Two hours later I was exhausted, dirty, and grinning from ear to ear.
The venue was perfect for my previous diet of XBox based modern military shooters, the training by Magik reminded me of everything I had learnt playing online, and the weighty real world of carrying guns and having to creep along corridors and up stairs gave me a workout without feeling like I was doing anything but having a blast.
If you're ever wondering what it would be like to actually carry a gun rather than a console controller, check out what Asylum Paintball have on offer. You won't regret it, but it might take the shine off playing online games.
One of the worst things about try a new combat game is how badly you can suck at it until you learn the skills. That was something Magik made sure no-one experienced. Until his skilled tutelage, everyone was soon looking, acting and feeling like they had been doing this for ages.
The hardest thing for most of the experienced gamers to get you grips with was the utter lack of ballistics. There was no fall-off over distance besides of course light travels straight. Once we had that firmly in mind our accuracy rose dramatically. So obvious really, yet the guns made it feel like regular combat and tricked us into thinking we were shooting bullets, not photons.
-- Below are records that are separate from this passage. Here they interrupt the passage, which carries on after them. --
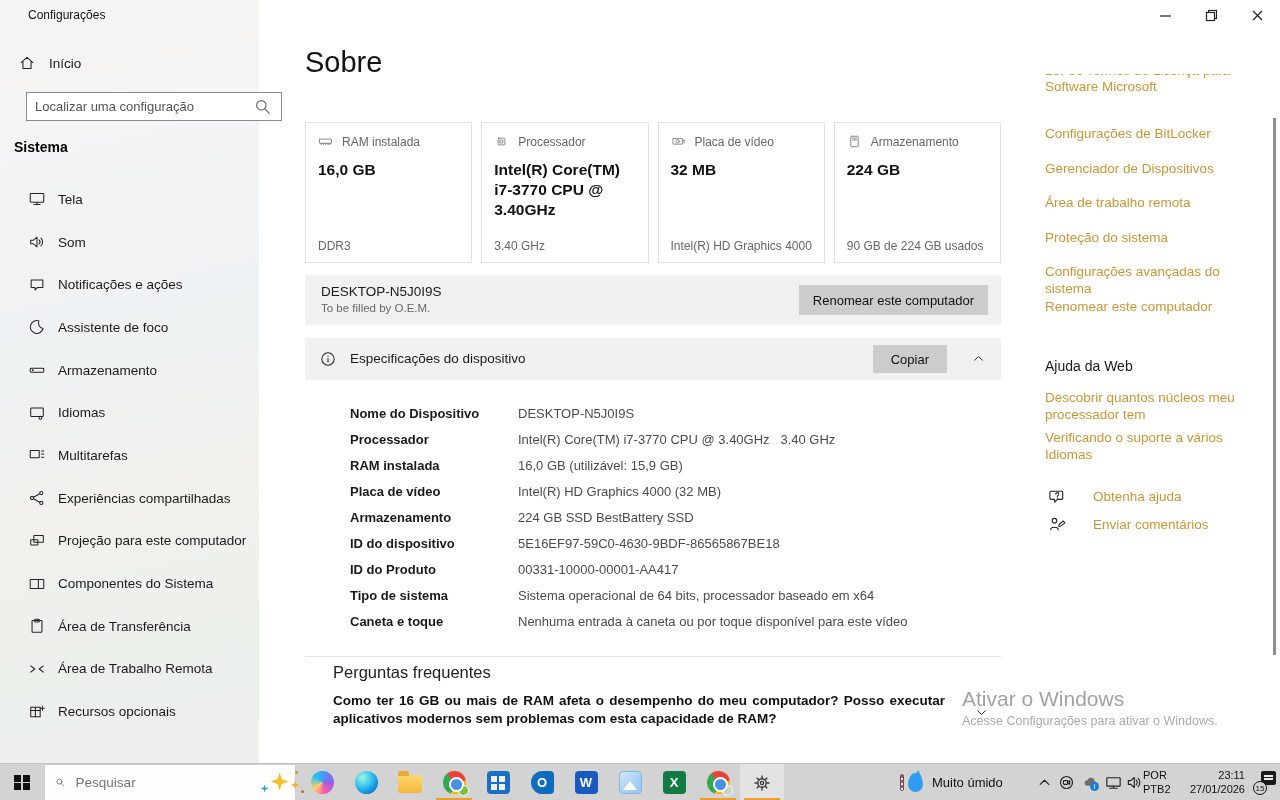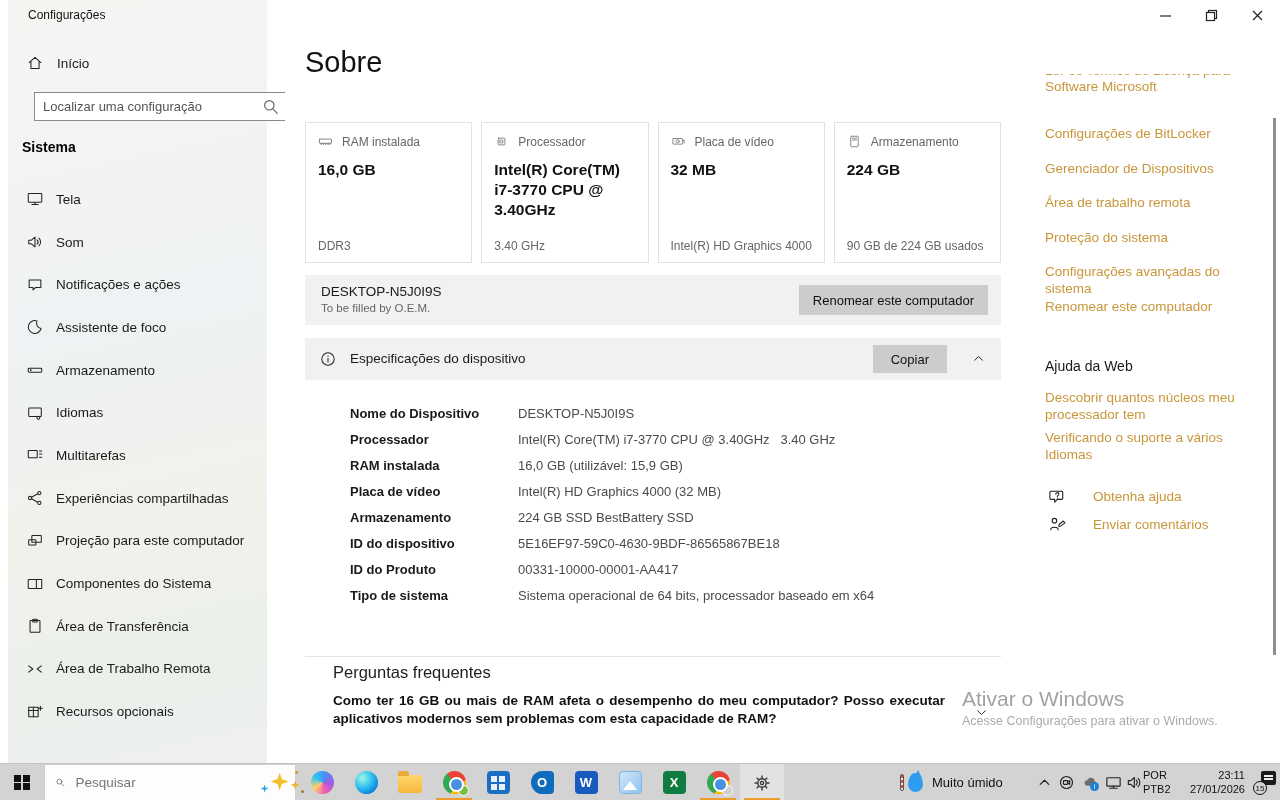"Início" .sidebar { margin-left: 8px -> none }
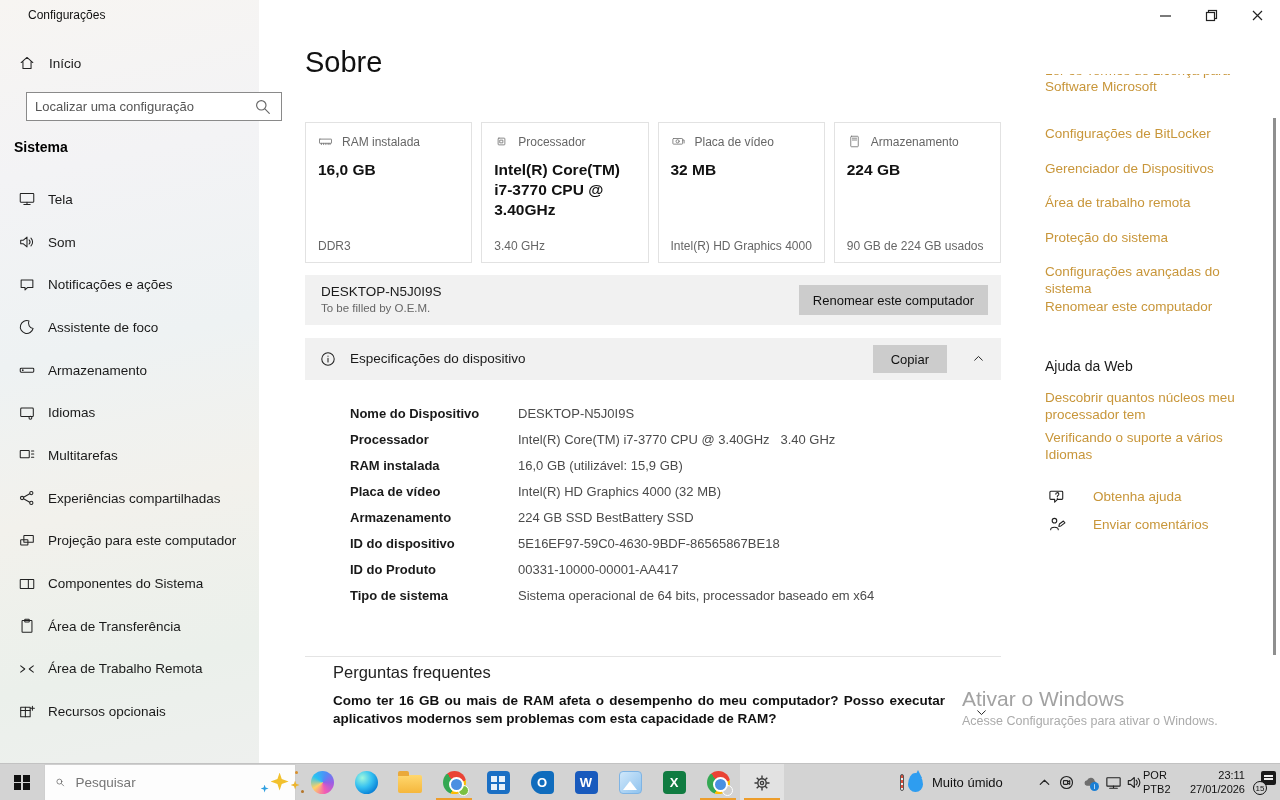"Tela" .nav-item { padding-left: 18px -> 28px }
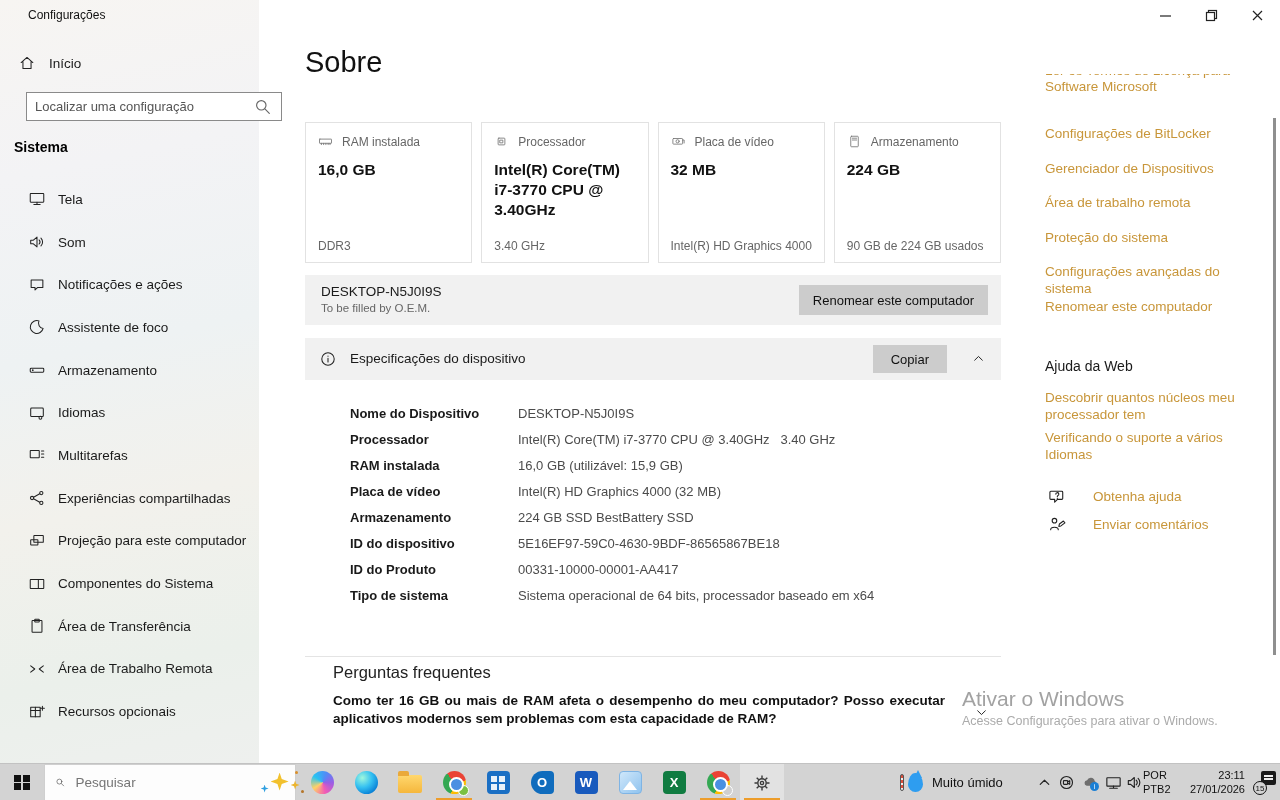"Caneta e toque" div.spec-row { html: none -> <div> <span>Caneta e toque</span> <span>Nenhuma entrada à caneta ou por toque disponível para este vídeo</span> </div> }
After a number of great scenario games, we were all feeling it - muscles we didn't even know we had were suddenly letting us know that if we didn't take a break soon, they would surely punish us. Turned out, heavy breathing in a combat situation is a bad thing, so it was great that even something as small as breath control was covered by Magik's combat schooling.
Overall, while the day once again proved that my best skills are sniper shooting with actual projectiles, for me the biggest things to come from the laser combat session were the infiltration and area-clearing skills we were taught. They made the afternoon sessions with NZ Airsoft so much more real, enjoyable and surprising for the experienced players we came up against. Expecting a total turkey hunt, they instead found themselves getting pwnd by noobs. The respect and skills we earned thanks to Magik's session gave us the ability to not only hold our own, but totally bring it!